Combining Normal Maps

Hello! I’ve been trying to find out the best way to combine two normal maps together.
I’ve looked into this article, http://blog.selfshadow.com/publications/blending-in-detail/, and while it does confirm my expectations, that every pixel in the map has a normal vector (written in tangent space) coded in it, it sugests using Quaternions to represent the rotation of one surface normal into another (When you apply one normal map on top of another, what you want is to use the first map to rotate the surface normal, and then rotate the resulting normal with the second map). But I’m am not yet at ease with quaternion math, so I thought it would be easier (although less efficient, and more error-prone) to use rotation matrixes.

So I have thought of a different aproach:

Let’s say you want to combine a SECOND normal map on topo of a FIRST normal map. The first thing to do is to convert the color into a normal (written in tangent space). This is easy: n=(c-0.5)*2 (where “n” is the normal vector and c is the colour vector), because each channel is mapped to a coordinate of the normal vector with the following linear map: [0,1]->[-1,1].

Now, we want to calculate the transform that we want to apply to the surface, and I know that if I have a linear transform (and a rotation is a linear transform), I can write a matrix to represent that transform. I also know that, if you have a linear transform from one vector space A into another called B, where they both have the same dimension, the collumns of the matrix are the vectors that span B, represented in the coordinates of A.

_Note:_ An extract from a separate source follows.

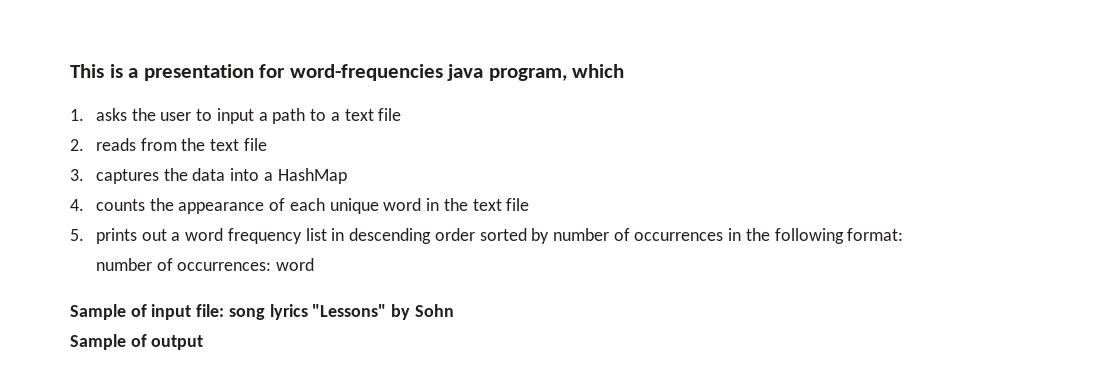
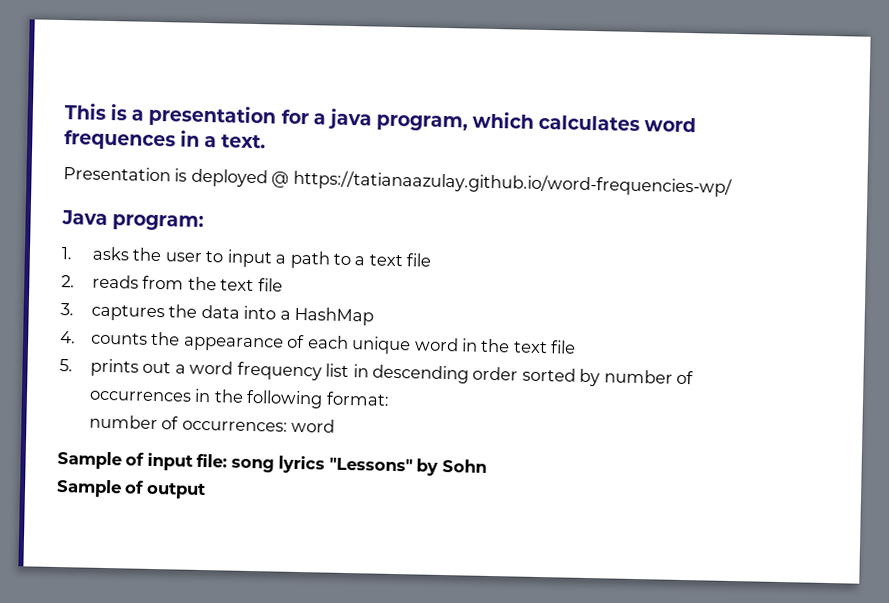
[289,64,443,81] word-frequencies -> [312,113,326,125] a
(625, 71) none -> [538,114,697,133] [64,130,267,151] [63,166,733,197] [61,210,205,231] calculates word frequences in a text. // Presentation is deployed @ https://tatianaazulay.github.io/word-frequencies-wp/ // Java program:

In this case, the basis of A is the canonical basis {i,j,k}={(1,0,0), (0,1,0), (0,0,1)}, which is the tangent space basis written in tangent space coordinates (thus, the surface normal is (0, 0, 1), as it should be: a “flat” normal map has the colour (0.5,0.5, 1), which is the vector (0,0,1) ).

We know that the third component of the basis of B is n, the normal represented in the SECOND normal map. Now we just need to find the other two vectors. There are, however, infinite possibilities, assuming you want the basis of B to be orthogonal. I don’t have a mathematical justification for how I chose to do it, but here’s how I did it:
Let’s say the basis of B is {a,b,c}, then:

  • c=n, the normal represented in the SECOND normal map.
  • a=(jc)/||jc||, the cross product of j by c, normalized.
  • b=c*a, the cross product of c by a.

This gave good results.
Now, I write my transformation matrix:

T= a_1 b_1 c_1
a_2 b_2 c_2
a_3 b_3 c_3

where v_i = the ith component of the vector v.

Now, if my logic is correct, Ncombined = T(n1), that is: for every pixel, the resulting normal map is the result of applying transformation T to the FIRST normal map.

Then, the final, combined, normal map has its colour given by: colour=(Ncombined/2)+0.5.

I’ve implemented this method in blender using only nodes and got the results attatched.


What do you think of this method? Did I calculate correctly the vector spaces?

Note: I’ll be sharing the .blend file in one of the following days.

Attachments


Simple way: add red and green channel’s from each texture respectively(red+red, green+green) and multiply the blue channels. Re-combine all channels into one vector3. Then normalize in game engine.

Slightly more complex way: divide each of the red and green channels by 2 then add red to red, and green to green respectively. Multiply the blue channels then subtract 1 from the result, thus normalizing it.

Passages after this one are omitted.